Kennard-Dale High School is a mid-sized, rural, public high school located at 393 Main Street, Fawn Grove, Pennsylvania in York County. The High School is the sole high school in the South Eastern School District. According to the National Center for Education Statistics, in 2010, Kennard-Dale High School reported an enrollment of 936 pupils in grades 9th through 12th. Kennard-Dale High School mascot is a Ram. The school colors are blue and gold.
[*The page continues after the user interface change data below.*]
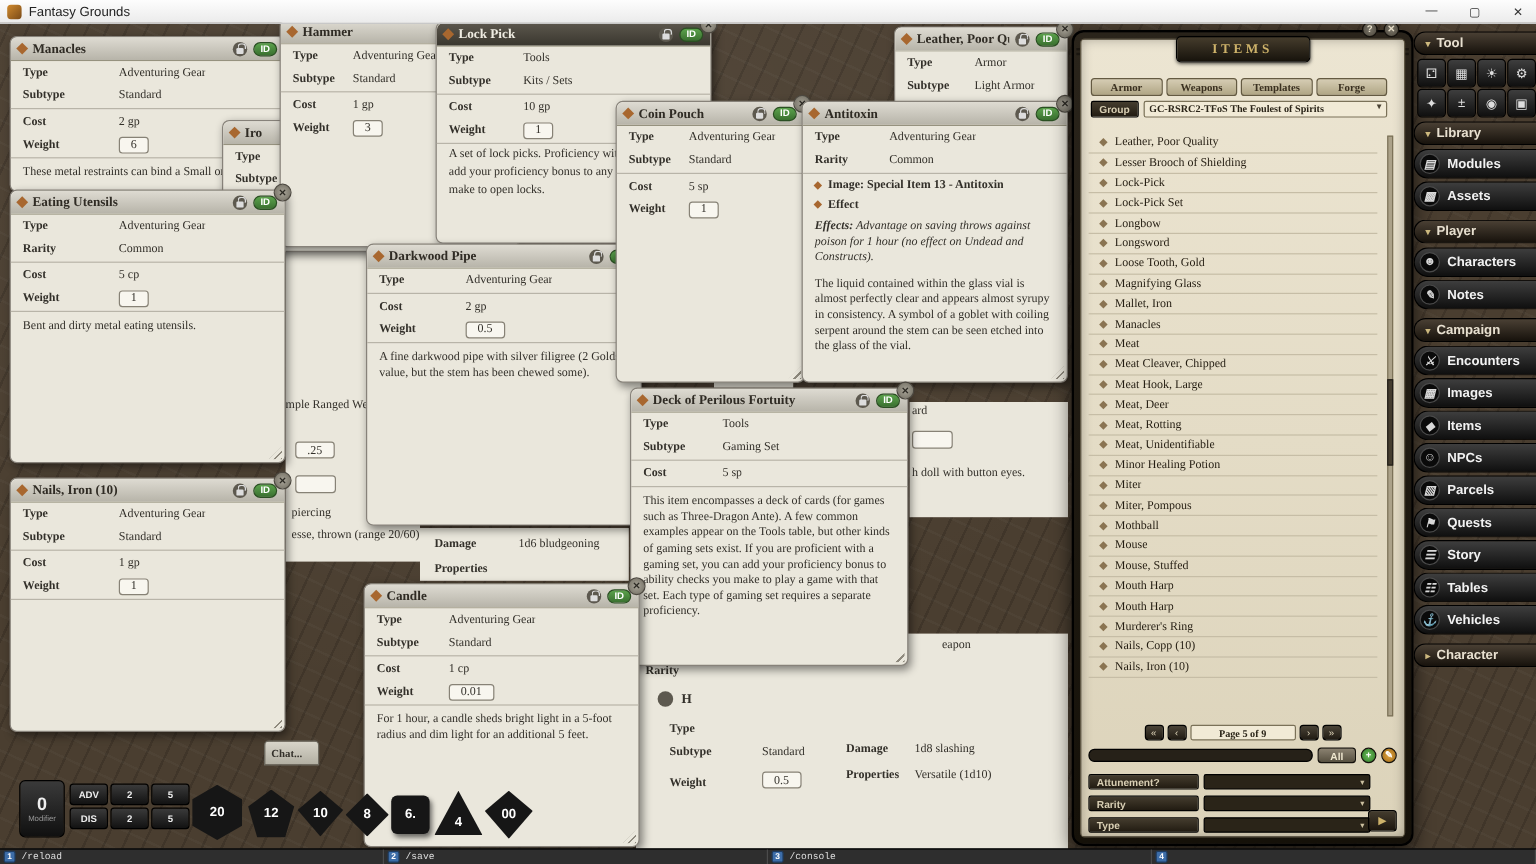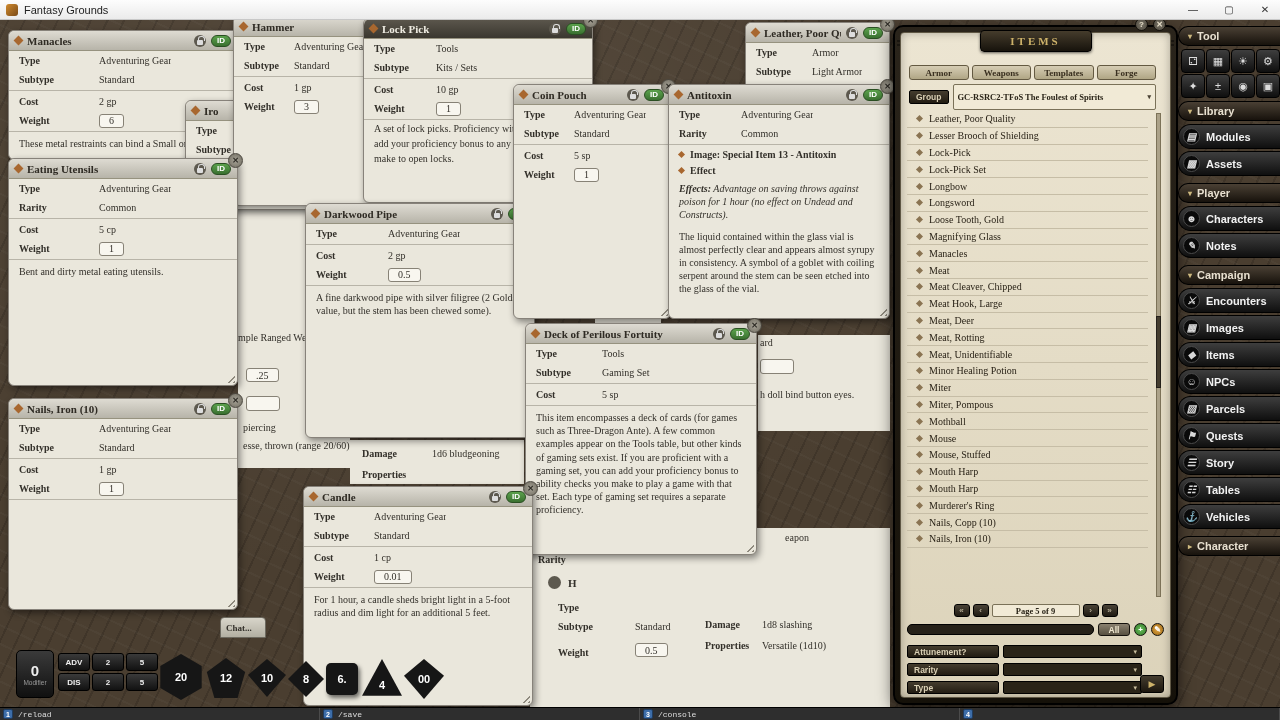--- a/index.html
+++ b/index.html
@@ -55,7 +55,7 @@
 .ptab{flex:1;height:15px;background:linear-gradient(#d6cdb4,#b0a685);border:1px solid #645a42;border-radius:3px;font:bold 9px "Liberation Serif",serif;color:#3a3020;display:flex;align-items:center;justify-content:center}
 .pgroup{position:absolute;left:16px;right:22px;top:59px;display:flex;gap:4px;align-items:center}
 .chip{height:14px;background:linear-gradient(#443c2e,#221c12);border:1px solid #000;border-radius:2px;color:#d9cfb4;font:bold 8.5px "Liberation Sans",sans-serif;display:flex;align-items:center;padding:0 6px;flex:none}
-.gsel{flex:1;height:14px;background:#f1ead6;border:1px solid #7a7158;border-radius:2px;display:flex;align-items:center;font:bold 8.5px "Liberation Serif",serif;color:#2a2418;padding:12px 4px;gap:13px}
+.gsel{flex:1;height:14px;background:#f1ead6;border:1px solid #7a7158;border-radius:2px;display:flex;font:bold 8.5px "Liberation Serif",serif;color:#2a2418;padding:0 4px;gap:13px}
 .gsel .gtxt{flex:1;white-space:nowrap;overflow:hidden}
 .caret{font-size:7px;color:#4a4234}
 .plist{position:absolute;left:14px;right:30px;top:86px;height:488px;overflow:hidden}

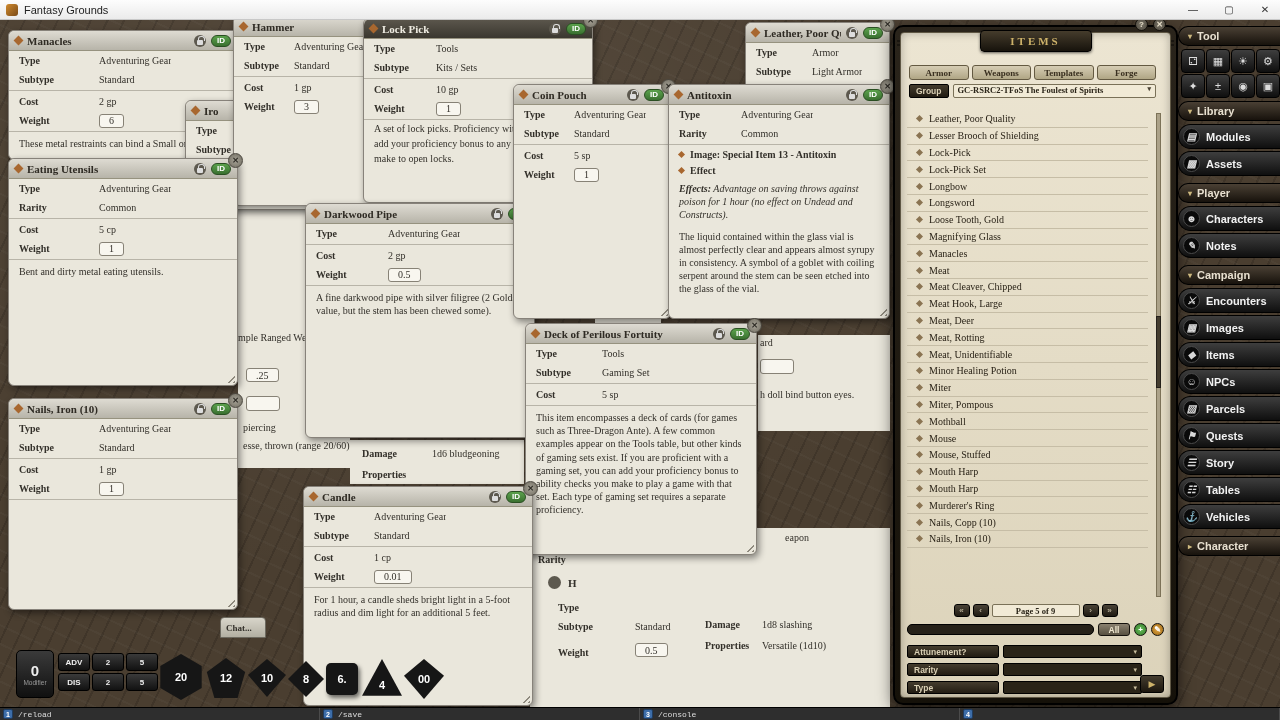--- a/index.html
+++ b/index.html
@@ -602,6 +602,10 @@
         <span class="iname">Magnifying Glass</span>
       </div>
 
+      <div class="irow">
+        <span class="ibul"></span>
+        <span class="iname">Mallet, Iron</span>
+      </div>
 
 
       <div class="irow">

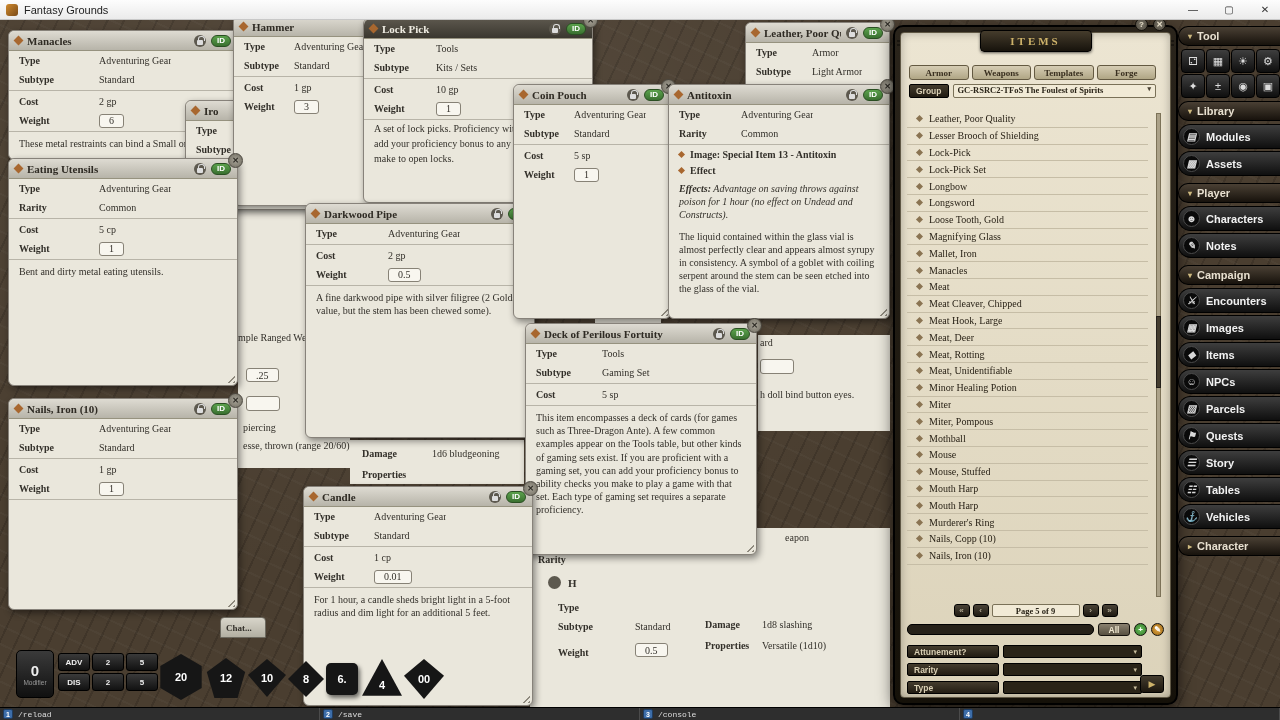--- a/index.html
+++ b/index.html
@@ -127,7 +127,7 @@
   <div class="patch" style="left:758px;top:335px;width:132px;height:96px;z-index:1">
     <div class="abs" style="left:2px;top:2px">ard</div>
     <div class="abs boxempty" style="left:2px;top:24px"></div>
-    <div class="abs" style="left:2px;top:54px">h doll bind button eyes.</div>
+    <div class="abs" style="left:2px;top:54px">h doll with button eyes.</div>
   </div>
   <div class="patch" style="left:350px;top:440px;width:174px;height:44px;z-index:1">
     <div class="abs bold" style="left:12px;top:8px">Damage</div>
In 2012, Kennard-Dale High School reported employing 78 teachers, yielding a student–teacher ratio of 12:1.

Extracurriculars
South Eastern School District's students have access to a variety of clubs, activities and an extensive sports program.

Sports

Boys
Baseball – AAA
Basketball – AAAS
Cross Country – AA
Football – AAAA
Golf – AAA
Lacrosse – AAAA
Soccer – AA
Track and Field – AAA
Volleyball – AA
Wrestling – AAA

Girls
Basketball – AAAA
Cross Country – AA
Field Hockey – AA
Golf – AAA
Lacrosse – AAAA
Soccer (Fall) – AA
Softball – AAA
Girls' Tennis – AAA
Track and Field – AAA
Volleyball – AA

Notable alumni
John Stefanowicz, American Greco-Roman wrestler.